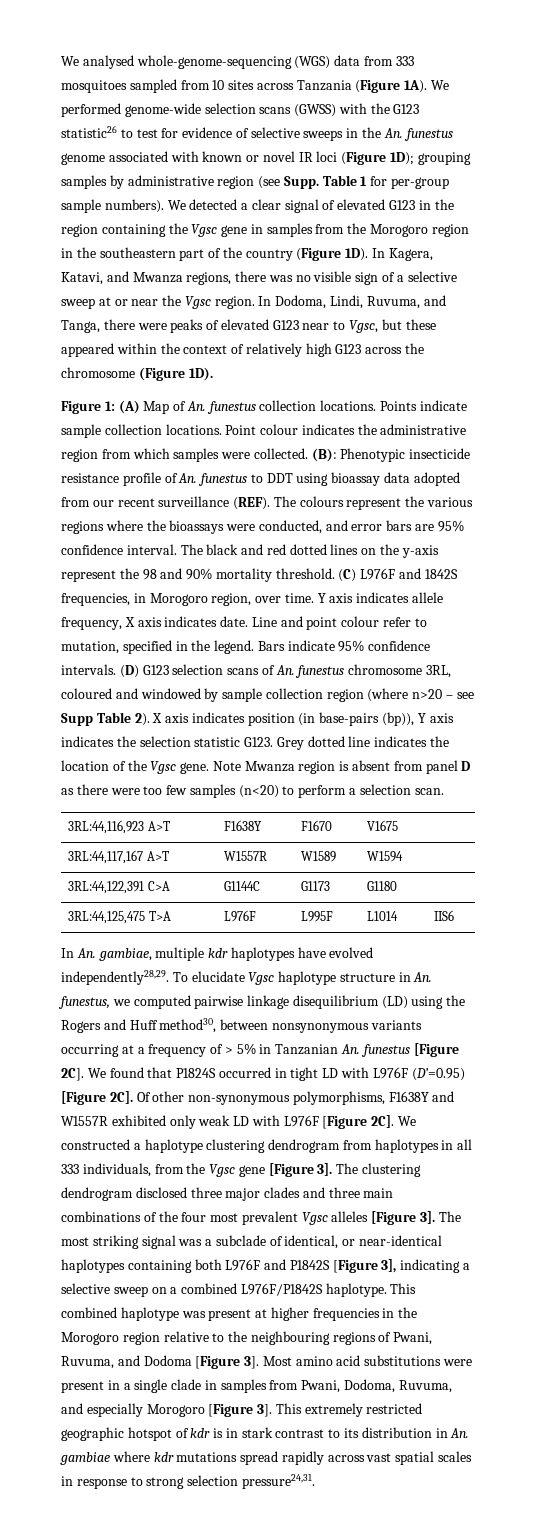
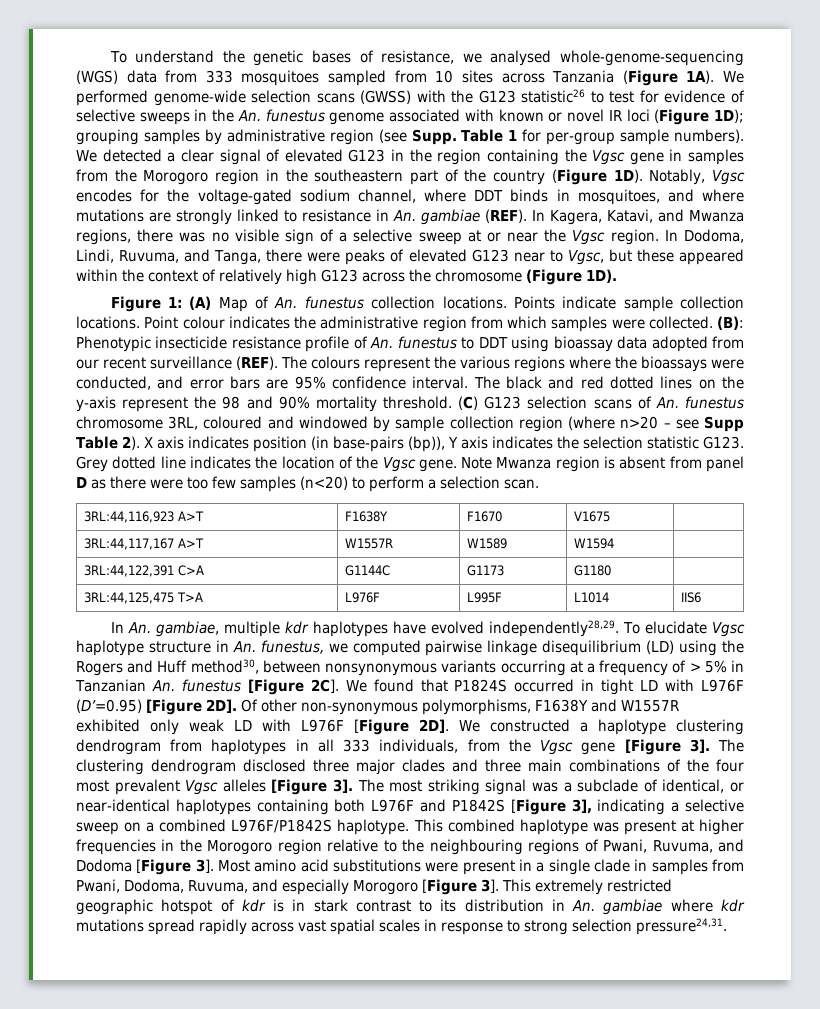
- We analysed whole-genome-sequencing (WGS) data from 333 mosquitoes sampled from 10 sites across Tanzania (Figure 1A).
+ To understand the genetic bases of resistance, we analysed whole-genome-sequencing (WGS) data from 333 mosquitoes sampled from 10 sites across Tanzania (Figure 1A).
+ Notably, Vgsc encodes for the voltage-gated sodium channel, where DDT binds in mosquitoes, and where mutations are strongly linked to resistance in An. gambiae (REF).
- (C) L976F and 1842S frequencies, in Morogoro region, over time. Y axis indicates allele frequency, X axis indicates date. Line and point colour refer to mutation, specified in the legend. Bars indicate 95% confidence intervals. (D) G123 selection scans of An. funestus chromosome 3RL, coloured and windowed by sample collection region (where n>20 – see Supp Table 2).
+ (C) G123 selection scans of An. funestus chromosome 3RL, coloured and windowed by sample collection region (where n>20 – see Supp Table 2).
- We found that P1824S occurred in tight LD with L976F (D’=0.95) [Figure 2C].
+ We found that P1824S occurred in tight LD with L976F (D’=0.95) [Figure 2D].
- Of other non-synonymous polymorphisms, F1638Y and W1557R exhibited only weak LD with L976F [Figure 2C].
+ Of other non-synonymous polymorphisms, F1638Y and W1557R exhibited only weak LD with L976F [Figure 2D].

PROBLEM STATEMENT: Exactly as written, give the line containing "To understand the" and all remaining lines of the records.

SOLUTION TO THE EXERCISE:
+ To understand the genetic bases of resistance, we analysed whole-genome-sequencing (WGS) data from 333 mosquitoes sampled from 10 sites across Tanzania (Figure 1A).
+ Notably, Vgsc encodes for the voltage-gated sodium channel, where DDT binds in mosquitoes, and where mutations are strongly linked to resistance in An. gambiae (REF).
- (C) L976F and 1842S frequencies, in Morogoro region, over time. Y axis indicates allele frequency, X axis indicates date. Line and point colour refer to mutation, specified in the legend. Bars indicate 95% confidence intervals. (D) G123 selection scans of An. funestus chromosome 3RL, coloured and windowed by sample collection region (where n>20 – see Supp Table 2).
+ (C) G123 selection scans of An. funestus chromosome 3RL, coloured and windowed by sample collection region (where n>20 – see Supp Table 2).
- We found that P1824S occurred in tight LD with L976F (D’=0.95) [Figure 2C].
+ We found that P1824S occurred in tight LD with L976F (D’=0.95) [Figure 2D].
- Of other non-synonymous polymorphisms, F1638Y and W1557R exhibited only weak LD with L976F [Figure 2C].
+ Of other non-synonymous polymorphisms, F1638Y and W1557R exhibited only weak LD with L976F [Figure 2D].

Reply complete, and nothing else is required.